(Beginning of Extracted records)

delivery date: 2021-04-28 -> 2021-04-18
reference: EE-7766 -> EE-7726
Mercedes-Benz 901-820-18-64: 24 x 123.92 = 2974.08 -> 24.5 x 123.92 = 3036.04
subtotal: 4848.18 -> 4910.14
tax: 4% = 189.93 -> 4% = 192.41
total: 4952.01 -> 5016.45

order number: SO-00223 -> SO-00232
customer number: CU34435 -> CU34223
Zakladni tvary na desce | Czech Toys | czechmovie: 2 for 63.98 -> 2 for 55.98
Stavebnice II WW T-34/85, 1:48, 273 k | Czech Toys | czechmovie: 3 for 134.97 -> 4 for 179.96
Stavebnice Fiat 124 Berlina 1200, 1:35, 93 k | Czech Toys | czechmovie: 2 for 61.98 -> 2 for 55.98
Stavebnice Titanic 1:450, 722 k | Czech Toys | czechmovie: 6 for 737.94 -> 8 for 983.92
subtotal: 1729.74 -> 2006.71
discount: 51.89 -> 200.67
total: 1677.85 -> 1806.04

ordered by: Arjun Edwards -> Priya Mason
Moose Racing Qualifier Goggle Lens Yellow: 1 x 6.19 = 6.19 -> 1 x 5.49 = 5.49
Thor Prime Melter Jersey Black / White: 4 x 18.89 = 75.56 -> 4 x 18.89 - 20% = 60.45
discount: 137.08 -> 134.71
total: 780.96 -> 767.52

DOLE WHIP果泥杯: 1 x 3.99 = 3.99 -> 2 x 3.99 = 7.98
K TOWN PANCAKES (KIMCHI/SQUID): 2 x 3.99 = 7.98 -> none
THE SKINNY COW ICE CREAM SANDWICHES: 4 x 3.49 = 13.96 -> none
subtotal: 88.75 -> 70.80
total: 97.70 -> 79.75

(End of Extracted records)

→ Problem to solve: Beginning with the line containing "Mercedes-Benz 901-820-18-64: 24" and ending with the line containing "customer number: CU34435 -> CU34223", extract those lines exactly from the listing above, and only those.

→ Finished exercise:
Mercedes-Benz 901-820-18-64: 24 x 123.92 = 2974.08 -> 24.5 x 123.92 = 3036.04
subtotal: 4848.18 -> 4910.14
tax: 4% = 189.93 -> 4% = 192.41
total: 4952.01 -> 5016.45

order number: SO-00223 -> SO-00232
customer number: CU34435 -> CU34223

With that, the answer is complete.